- Study material
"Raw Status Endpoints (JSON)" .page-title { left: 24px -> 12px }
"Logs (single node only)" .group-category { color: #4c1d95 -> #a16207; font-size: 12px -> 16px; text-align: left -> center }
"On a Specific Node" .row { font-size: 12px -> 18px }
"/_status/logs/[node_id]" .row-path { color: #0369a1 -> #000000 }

...

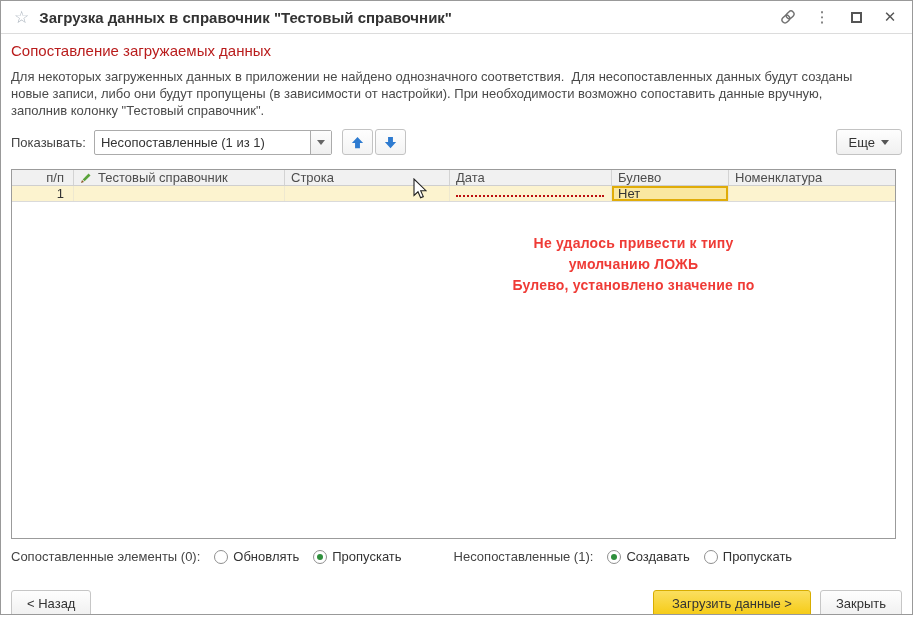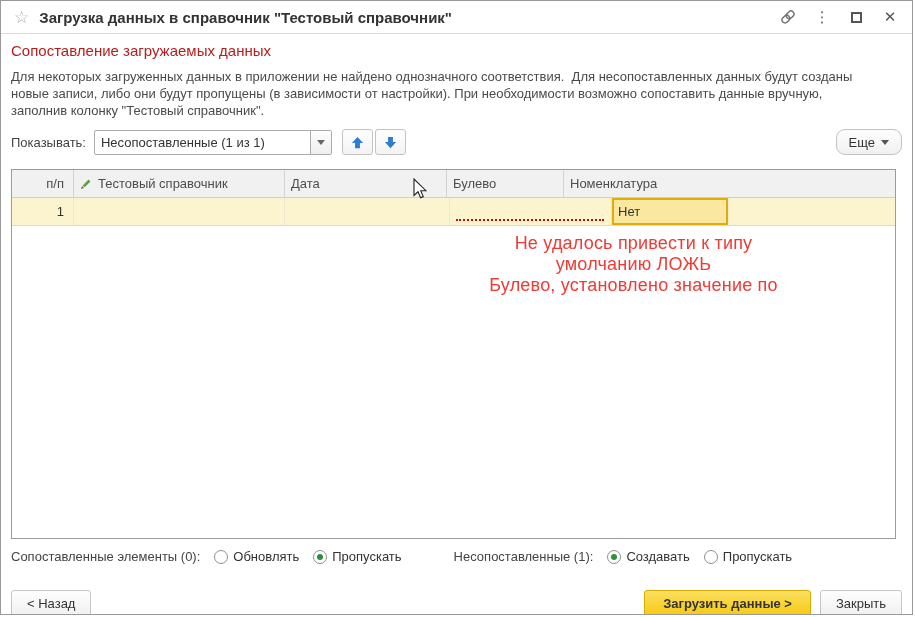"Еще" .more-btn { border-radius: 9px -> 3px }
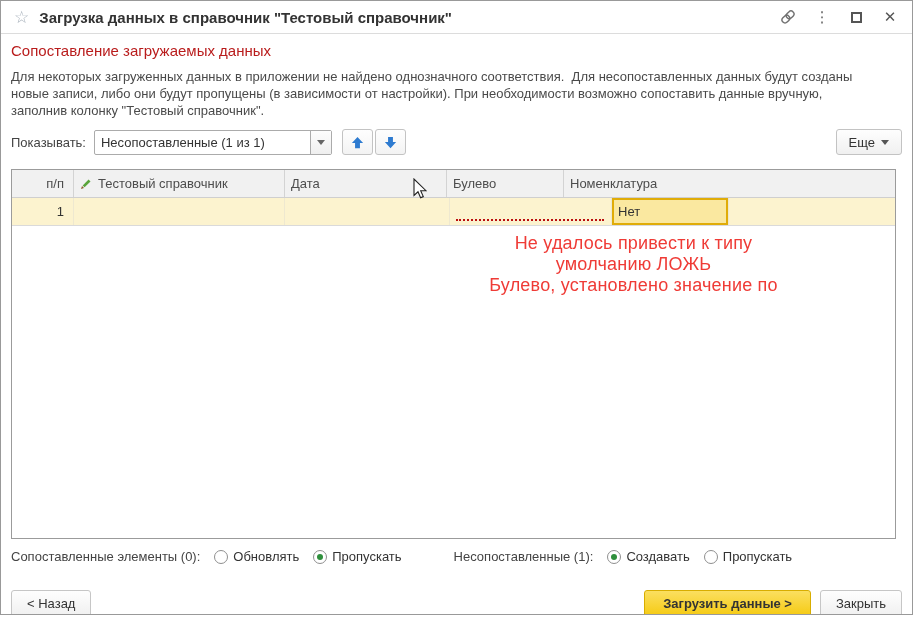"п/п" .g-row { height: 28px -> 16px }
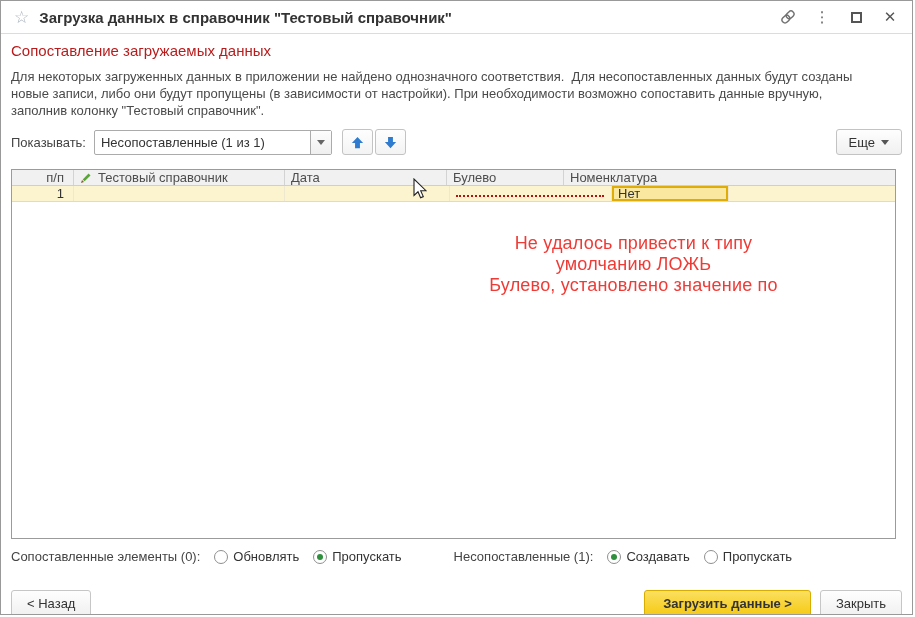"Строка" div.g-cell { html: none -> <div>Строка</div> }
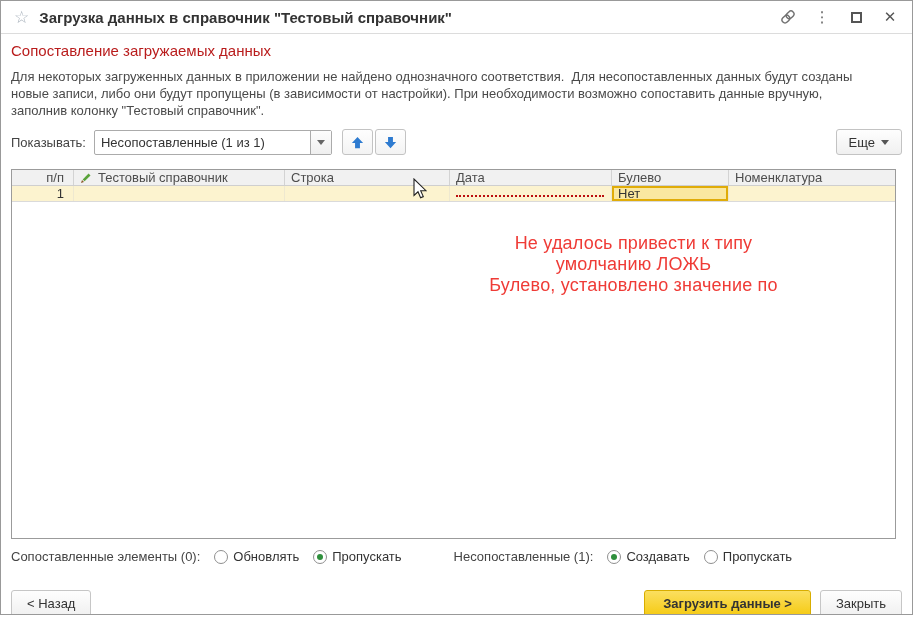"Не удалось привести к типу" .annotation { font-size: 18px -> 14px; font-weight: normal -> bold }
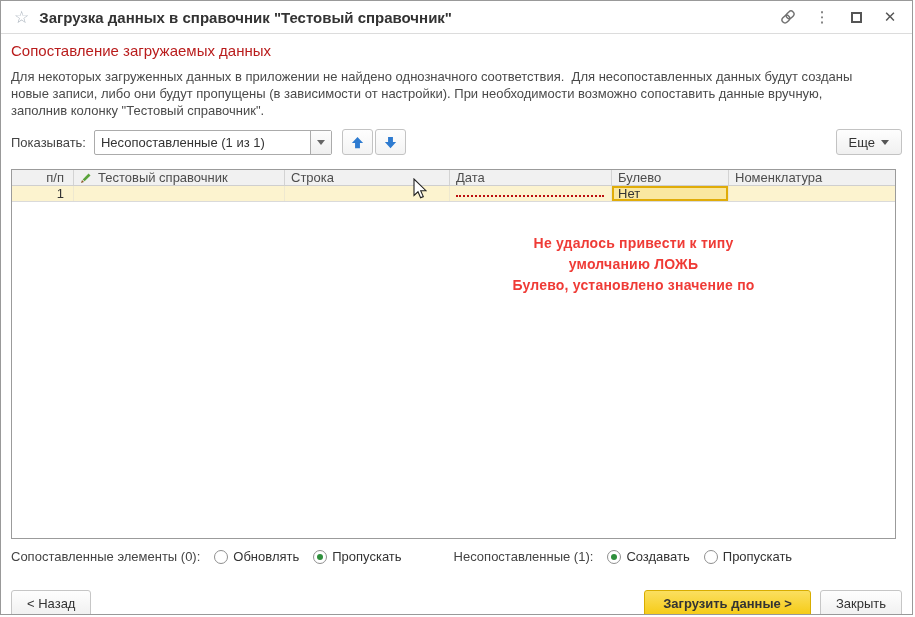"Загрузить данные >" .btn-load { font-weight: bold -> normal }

- Exercise requirements
Produce an exact reproduction of the listing above, limited to the lines starting at the line with "border-radius: 9px ->" and ending at the line with "font-weight: bold ->", both kept, with every picture left out.

- Reply to the task
"Еще" .more-btn { border-radius: 9px -> 3px }
"п/п" .g-row { height: 28px -> 16px }
"Строка" div.g-cell { html: none -> <div>Строка</div> }
"Не удалось привести к типу" .annotation { font-size: 18px -> 14px; font-weight: normal -> bold }
"Загрузить данные >" .btn-load { font-weight: bold -> normal }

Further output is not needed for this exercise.